The ANTLR Parser takes care of the initial step of parsing. At this point, a generic AST is created from a text. This is called parse tree in ANTLR. At this point, the text is transferred to a temporary object tree.

The core of the ANTL parsing routine is the corresponding ANTLR grammar of openVALIDATION. It is located in the file main.g4 in the resources folder of the openvalidation-antlr module. Here is a small excerpt of it:

grammar main;

main                     : PARAGRAPH? (rule_definition|rule_constrained|variable|semantic_operator|comment|unknown)
                            (PARAGRAPH (rule_definition|rule_constrained|variable|semantic_operator|comment|unknown))*
                             PARAGRAPH? unknown? EOF;


comment                  :  STRING? COMMENT unknown?;
variable                 :  (lambda|expression)? AS name?;
semantic_operator        :  unknown? OPERATOR_COMP? AS_OPERATOR name?;
rule_definition          :  IF? expression? THEN action?
                         |  IF expression? THEN? action?;

...

In this grammar the so-called lexer tokens and the parser rules are defined. While lexer tokens represent the individual keywords, parser rules represent complete signatures of words or the tokens.

Here is an example for the signature of a comment:

comment                  :  STRING? COMMENT unknown?;


unknown                  : (STRING | LPAREN | RPAREN | WITH_ERROR | COMBINATOR | OPERATOR_ARITH | WITH | OF | CONSTRAINT | IF | THEN | OPERATOR_COMP | AS | COMMENT | FUNCTION | FROM | ORDERED_BY)+;
COMMENT                  :  'ʬcommentʬ'[a-zA-Z0-9_]+;
STRING                   :  ~('ʬ')+;

A comment consists of an optional lexer token called STRING followed by the lexer token COMMENT and concludes with an optional parser rule unknown. As soon as the string ʬcommentʬxxx appears somewhere in a paragraph, then this parser rule automatically takes effect.

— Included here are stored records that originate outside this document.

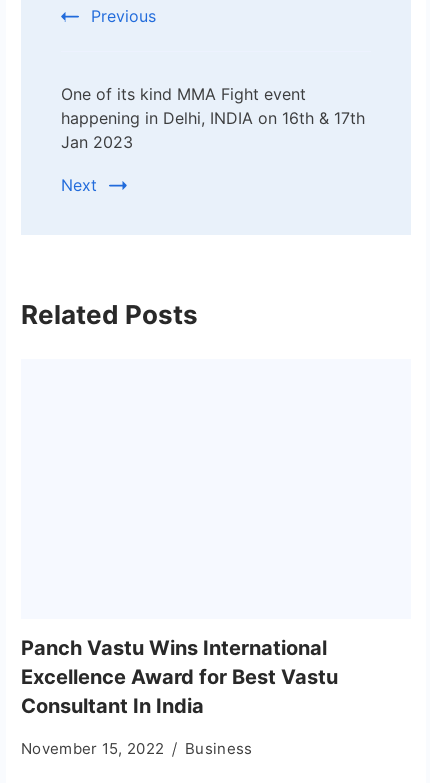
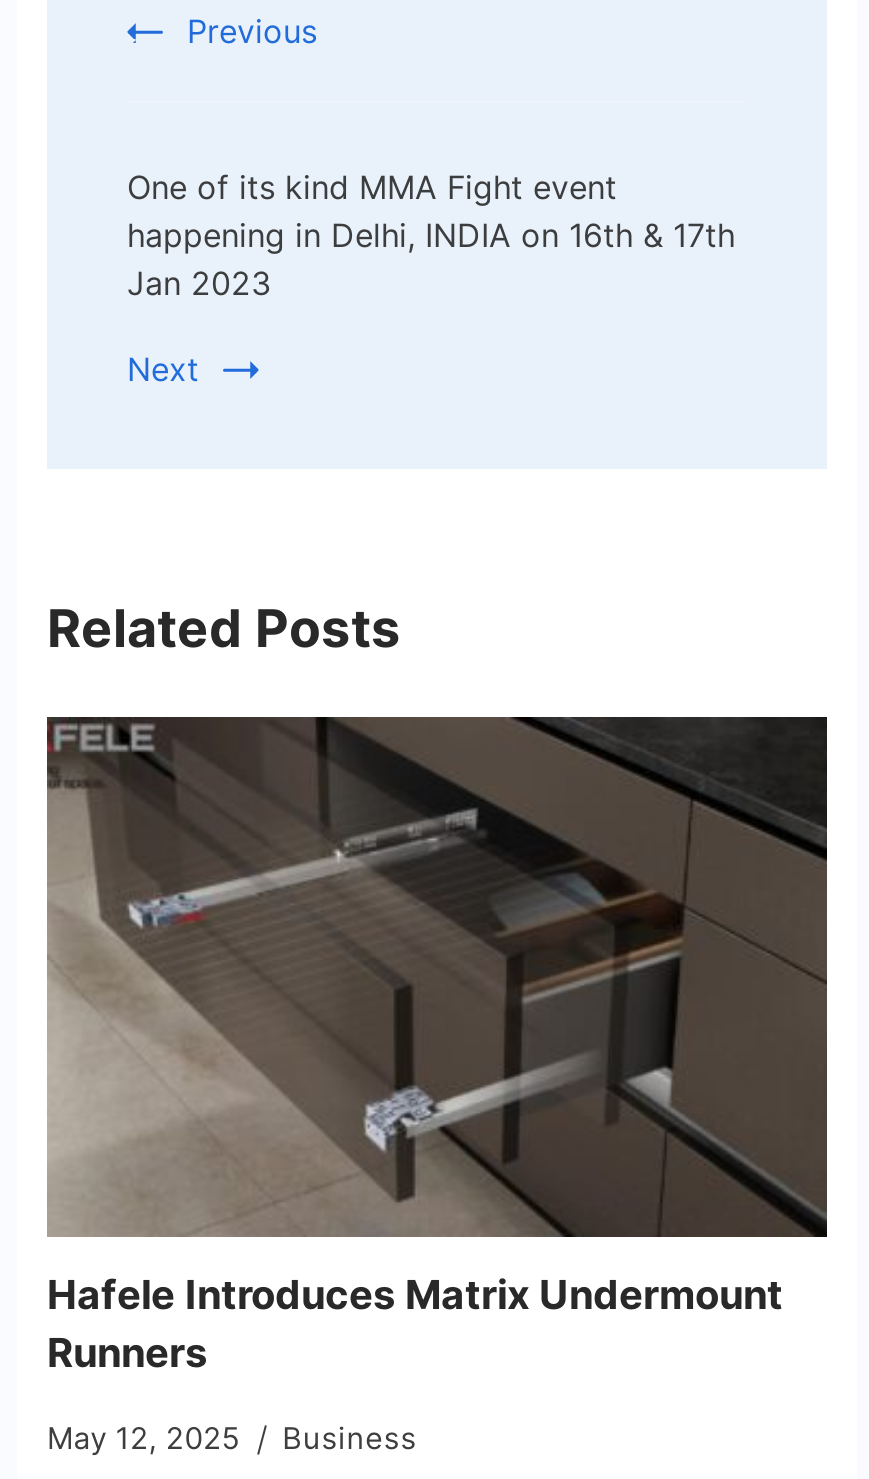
+ [image]

- Panch Vastu Wins International
- Excellence Award for Best Vastu
- Consultant In India
+ Hafele Introduces Matrix Undermount
+ Runners

- November 15, 2022 Business
+ May 12, 2025 Business
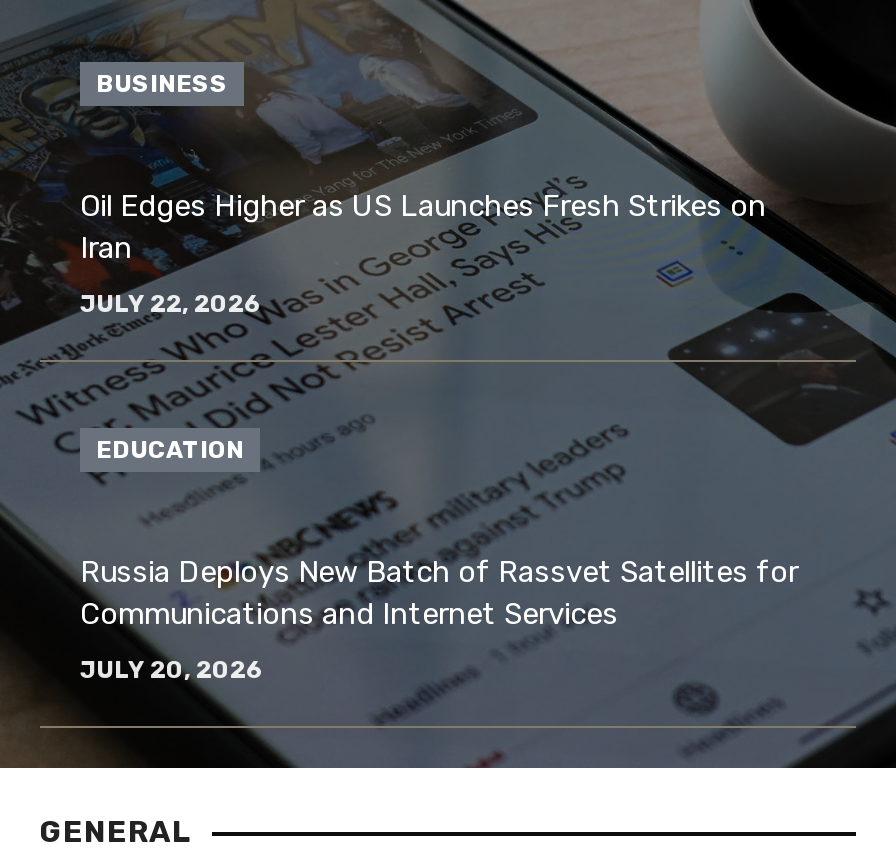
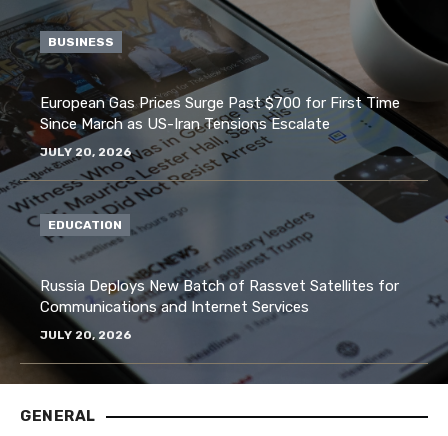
- Oil Edges Higher as US Launches Fresh Strikes on
- Iran
+ European Gas Prices Surge Past $700 for First Time
+ Since March as US-Iran Tensions Escalate

- JULY 22, 2026
+ JULY 20, 2026
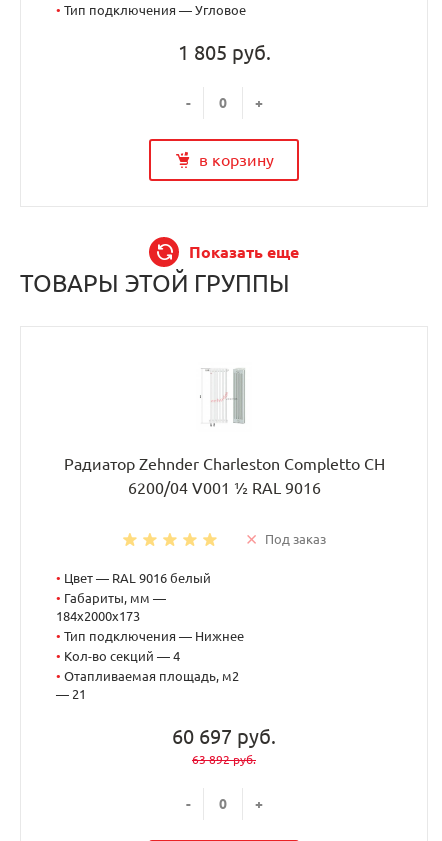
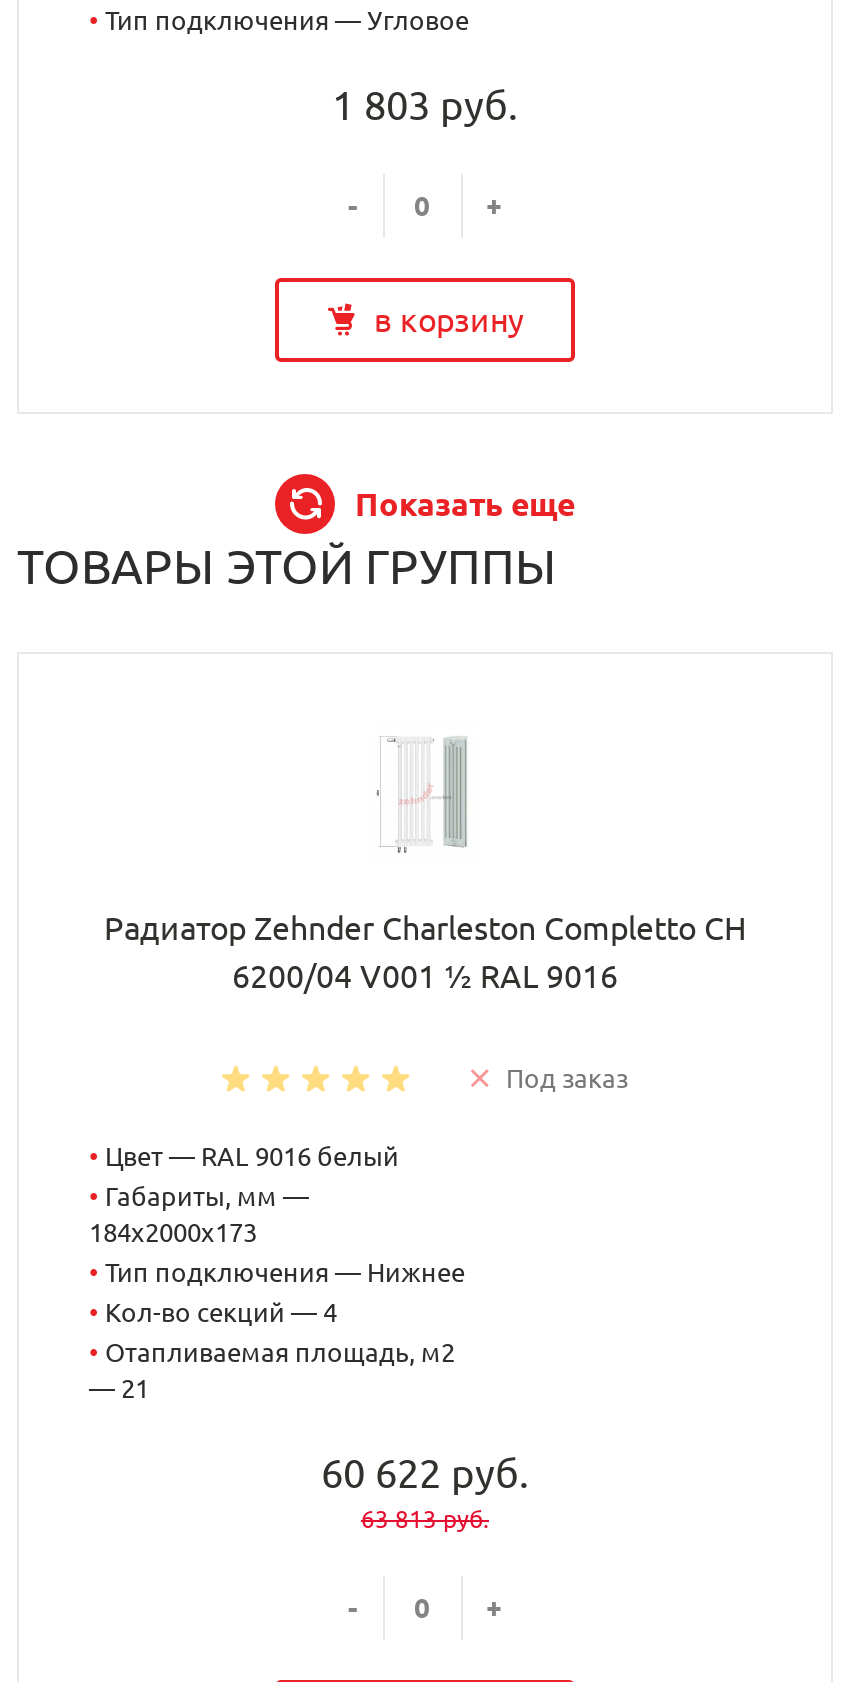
- 1 805 руб.
+ 1 803 руб.

- 60 697 руб.
+ 60 622 руб.

- 63 892 руб.
+ 63 813 руб.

Using this grammar, Java code is generated at design time using antlr4-maven-plugin's Java code. This code is then placed in the target directory target/generated-sources/java/io/openvalidation/antlr/generated and is automatically integrated into the main project.

This code is then aggregated in the class ANTLRExecutor. There the MainASTBuildListener is also included, which is the entry point for the following parse tree transformation logic.

Parse Tree Transformer

The package io.openvalidation.antlr.transformation contains the transformation logic of the parser. This logic mainly takes care that the generic parse tree (its class name being ParseTree) generated by the ANTLR parser at runtime is transformed into the domain-specific AST model. Like many openVALIDATION components, the transformation logic is quite modular. Each single module takes care of a certain logical area. For example, it is the task of the PTCommentTransformer to transform the corresponding subtree of the parse tree, namely the mainParser.CommentContext into the ASTComment. The structure of these transformers is hierarchical and follows the logical hierarchy of the parse tree, which in turn results from the grammar (main.g4).

Each individual transformer is derived from the abstract base class TransformerBase and must implement the method transform(). There the actual transformation between the two data models takes place. The base method ASTItem createASTItem(ParseTree) can be used to transform the child elements. By calling this method with the corresponding parse tree, the transformation runs hierarchically from top to bottom. The TransformerFactory is used to load the corresponding transformer module depending on the type of the ParseTree.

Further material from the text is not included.